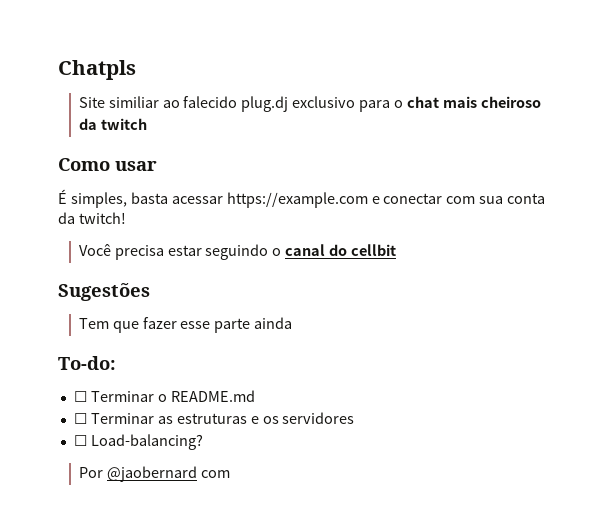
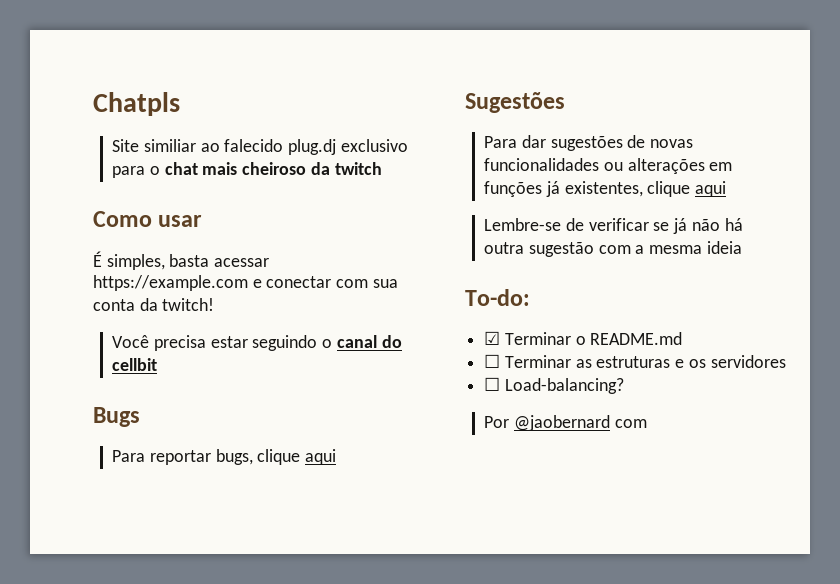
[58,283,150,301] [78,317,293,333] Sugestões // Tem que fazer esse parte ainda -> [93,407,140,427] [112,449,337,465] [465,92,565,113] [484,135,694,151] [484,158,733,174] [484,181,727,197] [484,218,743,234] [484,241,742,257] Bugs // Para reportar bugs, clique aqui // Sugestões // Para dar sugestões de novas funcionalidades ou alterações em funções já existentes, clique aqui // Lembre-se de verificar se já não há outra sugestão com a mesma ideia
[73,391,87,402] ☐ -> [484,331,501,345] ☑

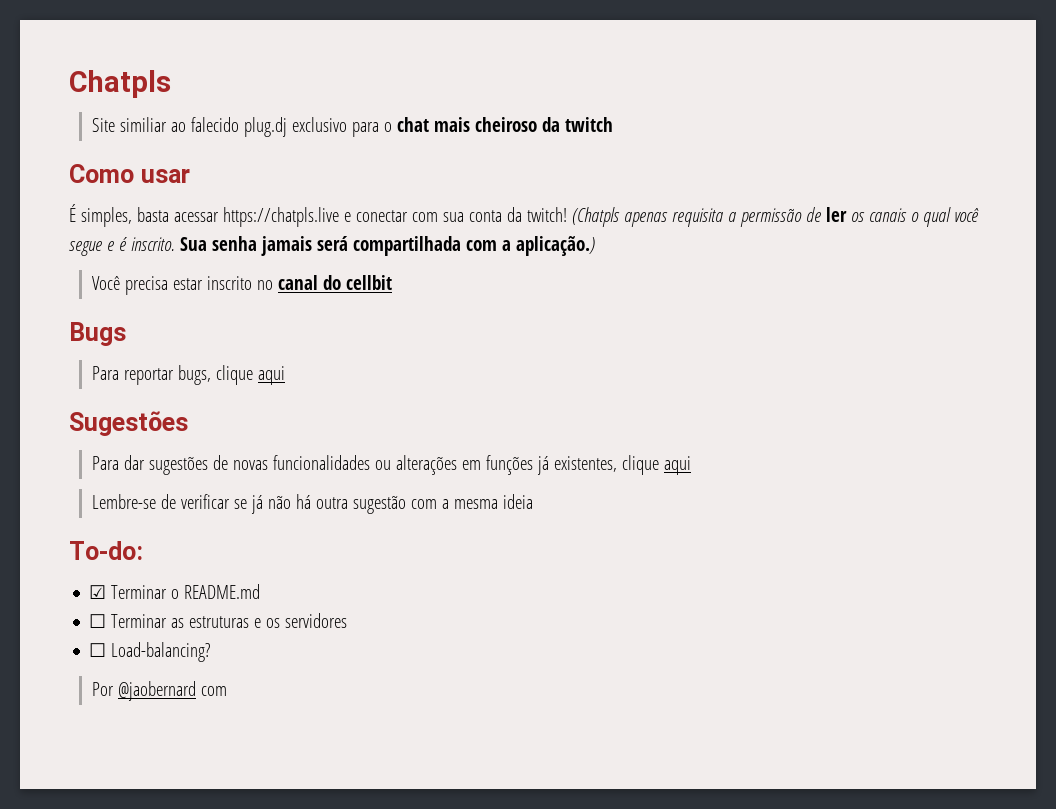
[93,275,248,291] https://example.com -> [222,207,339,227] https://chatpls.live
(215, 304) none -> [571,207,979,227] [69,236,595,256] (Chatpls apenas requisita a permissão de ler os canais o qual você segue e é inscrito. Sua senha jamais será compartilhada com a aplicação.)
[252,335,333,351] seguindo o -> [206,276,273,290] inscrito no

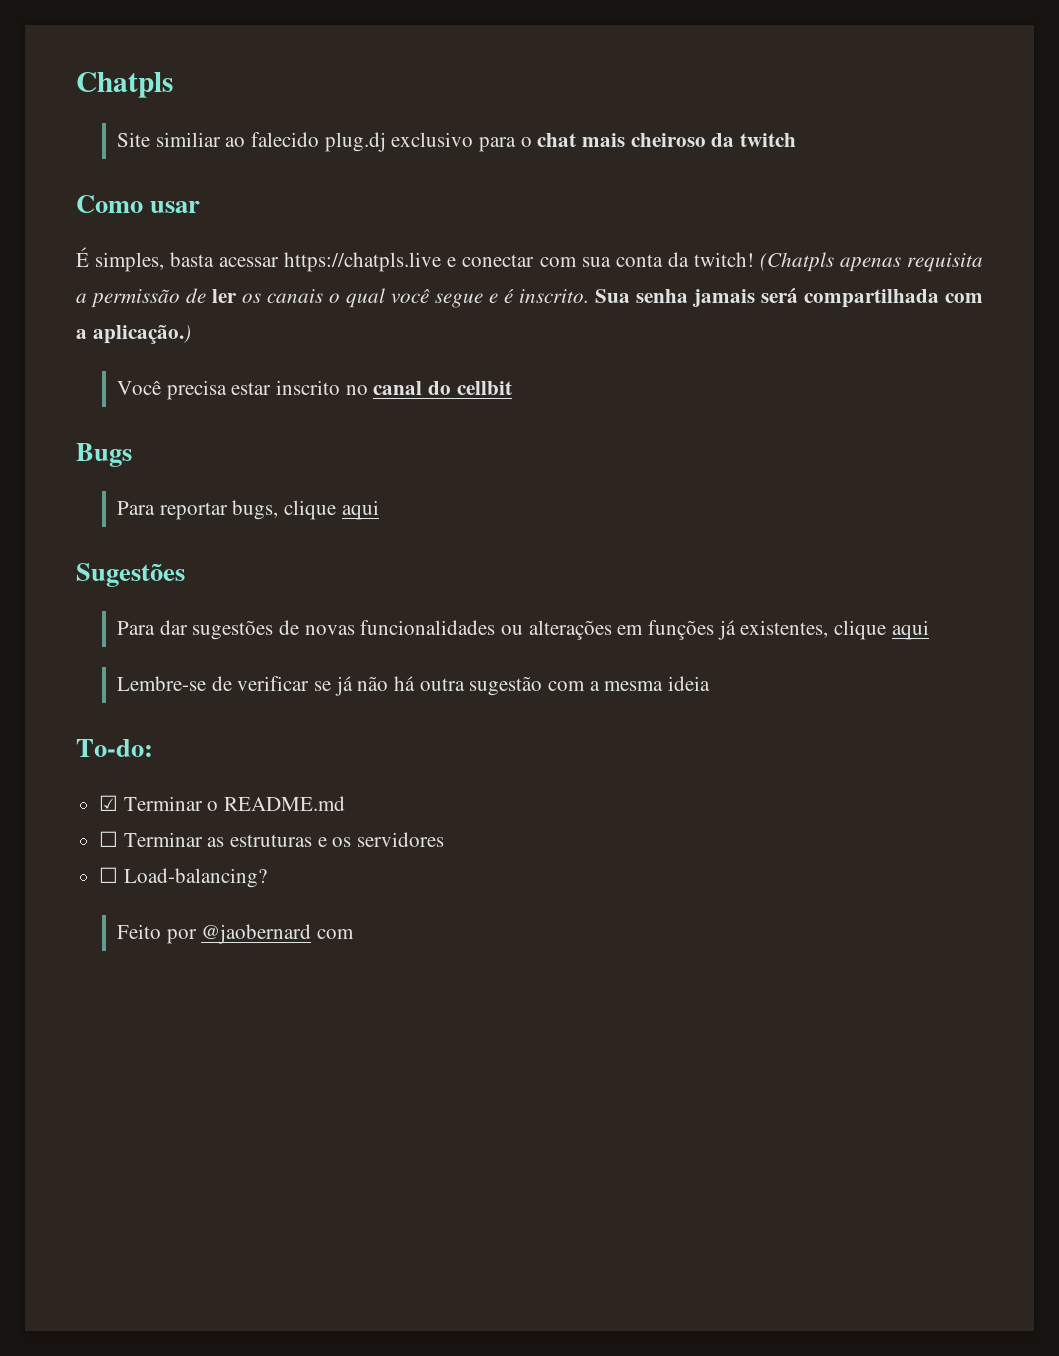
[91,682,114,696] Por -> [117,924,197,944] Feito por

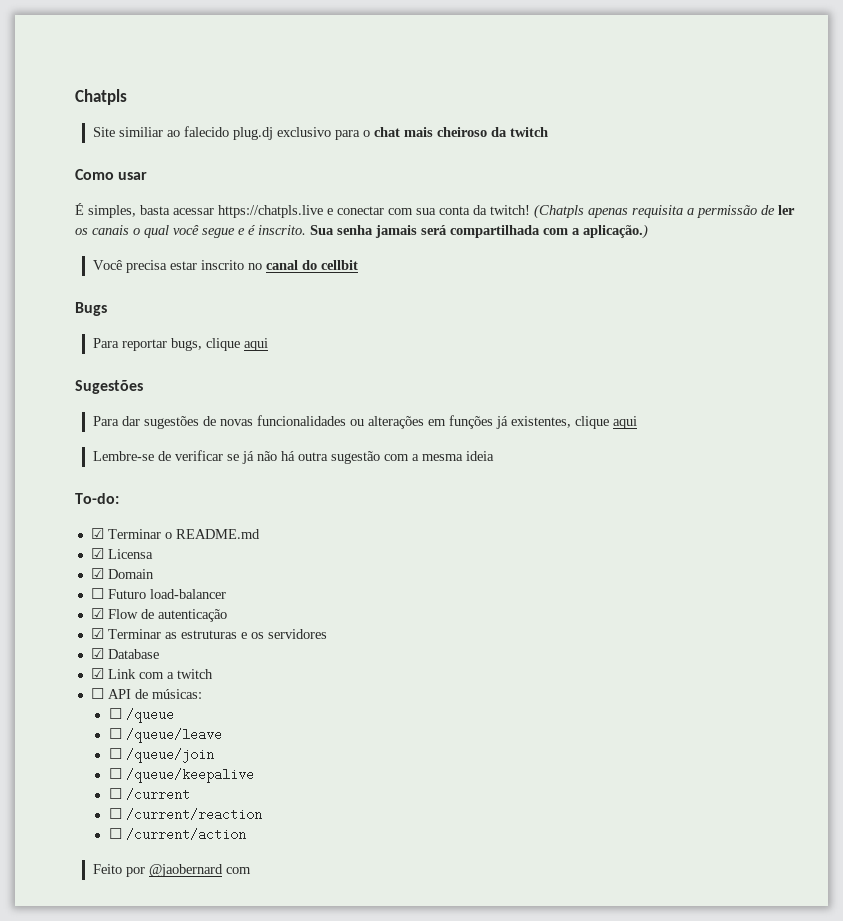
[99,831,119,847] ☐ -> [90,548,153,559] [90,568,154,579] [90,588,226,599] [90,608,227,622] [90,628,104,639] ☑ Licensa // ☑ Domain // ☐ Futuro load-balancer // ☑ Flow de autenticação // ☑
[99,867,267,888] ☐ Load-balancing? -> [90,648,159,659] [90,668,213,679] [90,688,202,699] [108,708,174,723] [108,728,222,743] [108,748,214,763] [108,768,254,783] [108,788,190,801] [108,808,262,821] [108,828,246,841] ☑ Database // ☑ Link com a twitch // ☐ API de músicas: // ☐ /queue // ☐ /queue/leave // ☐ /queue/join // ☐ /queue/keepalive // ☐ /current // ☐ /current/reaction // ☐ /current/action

========================================================================

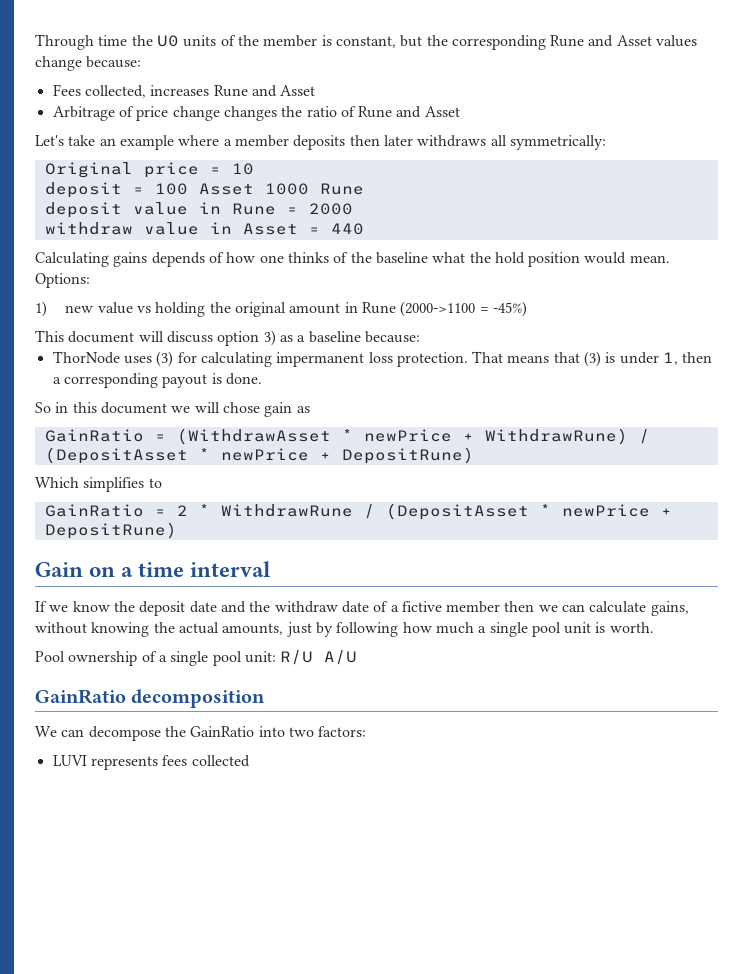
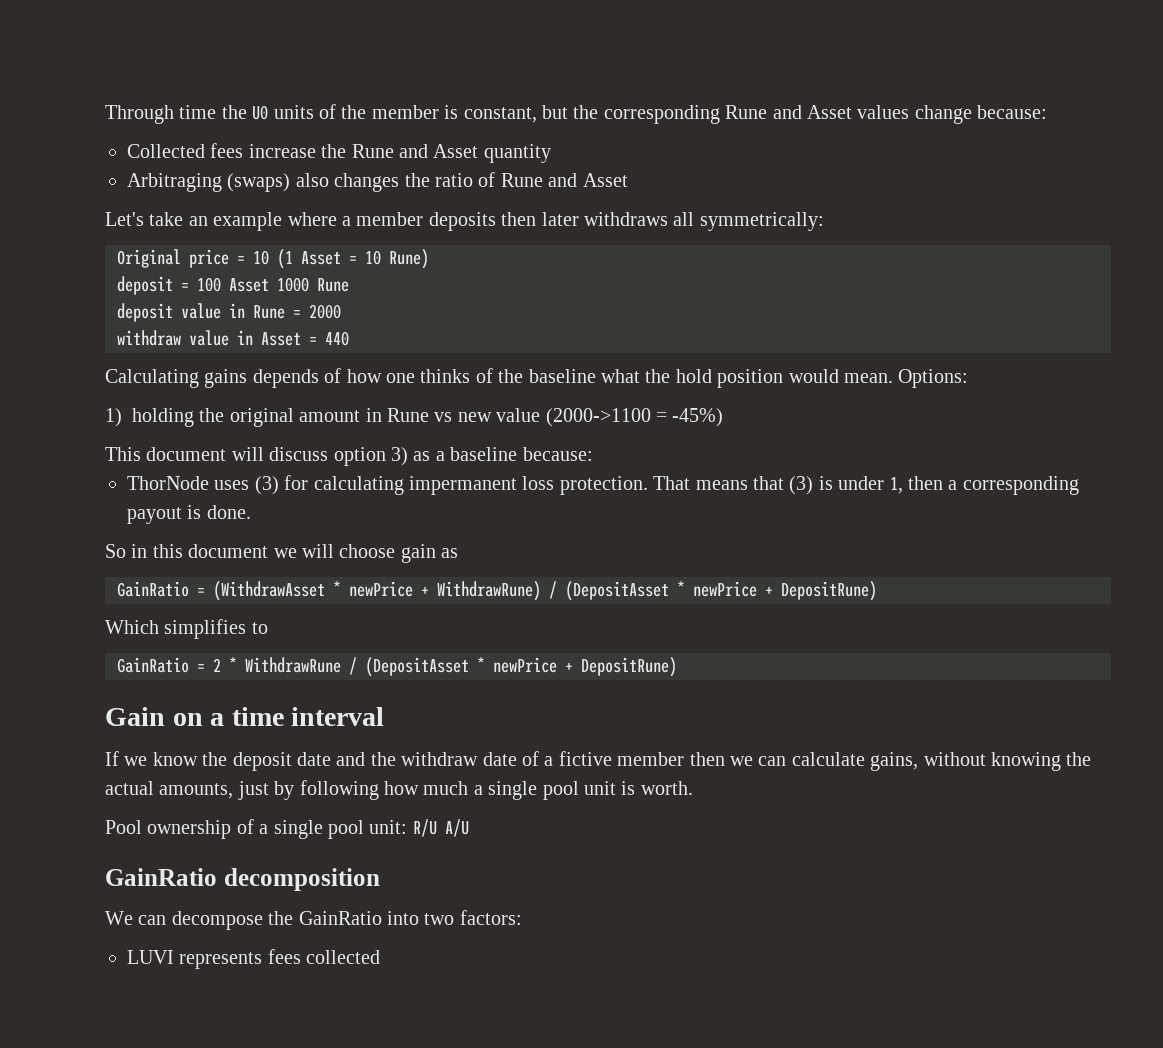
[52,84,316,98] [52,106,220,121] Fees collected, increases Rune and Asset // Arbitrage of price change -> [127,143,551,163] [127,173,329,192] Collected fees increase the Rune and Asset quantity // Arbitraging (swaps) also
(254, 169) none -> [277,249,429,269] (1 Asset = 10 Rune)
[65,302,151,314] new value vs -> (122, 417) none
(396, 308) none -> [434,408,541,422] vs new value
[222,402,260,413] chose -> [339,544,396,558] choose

========================================================================

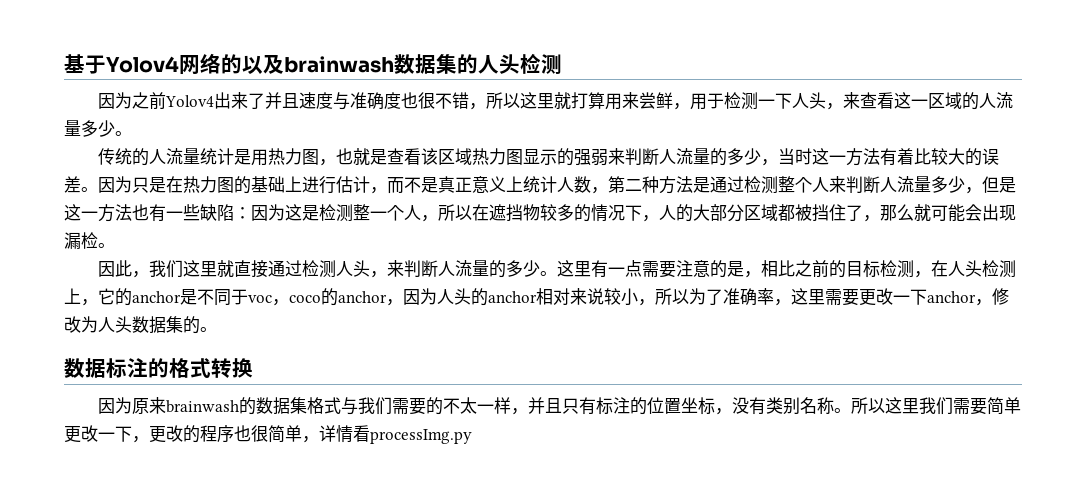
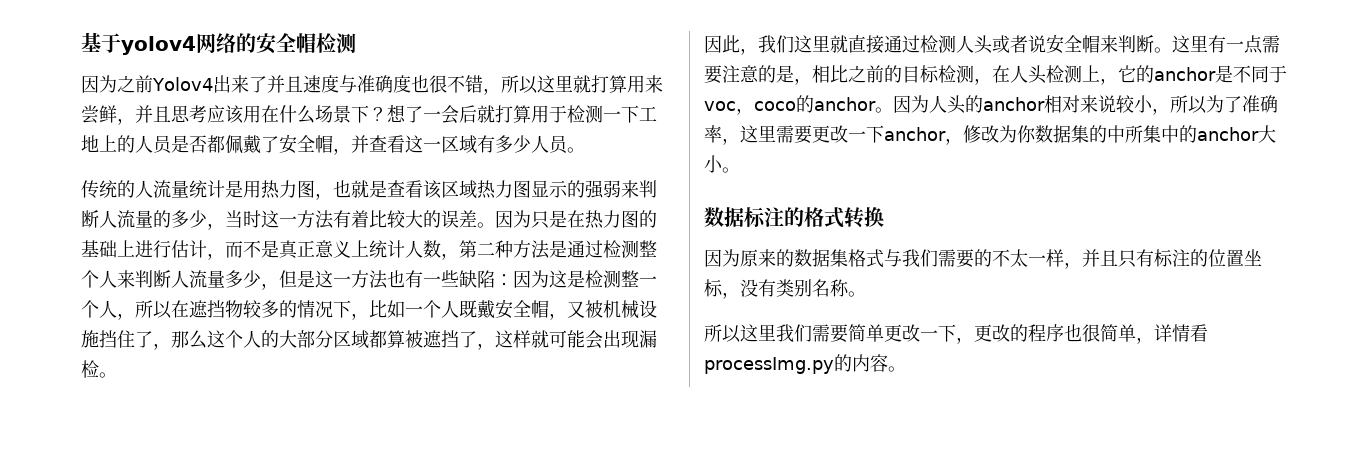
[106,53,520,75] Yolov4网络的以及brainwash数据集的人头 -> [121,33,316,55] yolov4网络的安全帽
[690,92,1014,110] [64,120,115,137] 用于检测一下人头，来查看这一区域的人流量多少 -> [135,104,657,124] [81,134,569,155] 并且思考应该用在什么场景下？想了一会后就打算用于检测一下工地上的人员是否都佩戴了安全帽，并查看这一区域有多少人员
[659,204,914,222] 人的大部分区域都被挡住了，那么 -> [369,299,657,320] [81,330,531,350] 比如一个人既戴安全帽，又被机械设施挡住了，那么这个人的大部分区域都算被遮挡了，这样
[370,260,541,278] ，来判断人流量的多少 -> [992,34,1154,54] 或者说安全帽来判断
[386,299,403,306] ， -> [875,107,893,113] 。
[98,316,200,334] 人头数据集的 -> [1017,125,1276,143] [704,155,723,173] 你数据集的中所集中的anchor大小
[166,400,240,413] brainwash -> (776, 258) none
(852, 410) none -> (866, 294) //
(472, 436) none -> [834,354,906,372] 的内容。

========================================================================

* TASK ITEM *
From the records above, copy exactly the stretch from the line holding "[73,391,87,402] ☐ -> [484,331,501,345] ☑" through the line holding "[99,867,267,888] ☐ Load-balancing?", both ends included, without the pictures.

* RESULT *
[73,391,87,402] ☐ -> [484,331,501,345] ☑

[93,275,248,291] https://example.com -> [222,207,339,227] https://chatpls.live
(215, 304) none -> [571,207,979,227] [69,236,595,256] (Chatpls apenas requisita a permissão de ler os canais o qual você segue e é inscrito. Sua senha jamais será compartilhada com a aplicação.)
[252,335,333,351] seguindo o -> [206,276,273,290] inscrito no

[91,682,114,696] Por -> [117,924,197,944] Feito por

[99,831,119,847] ☐ -> [90,548,153,559] [90,568,154,579] [90,588,226,599] [90,608,227,622] [90,628,104,639] ☑ Licensa // ☑ Domain // ☐ Futuro load-balancer // ☑ Flow de autenticação // ☑
[99,867,267,888] ☐ Load-balancing? -> [90,648,159,659] [90,668,213,679] [90,688,202,699] [108,708,174,723] [108,728,222,743] [108,748,214,763] [108,768,254,783] [108,788,190,801] [108,808,262,821] [108,828,246,841] ☑ Database // ☑ Link com a twitch // ☐ API de músicas: // ☐ /queue // ☐ /queue/leave // ☐ /queue/join // ☐ /queue/keepalive // ☐ /current // ☐ /current/reaction // ☐ /current/action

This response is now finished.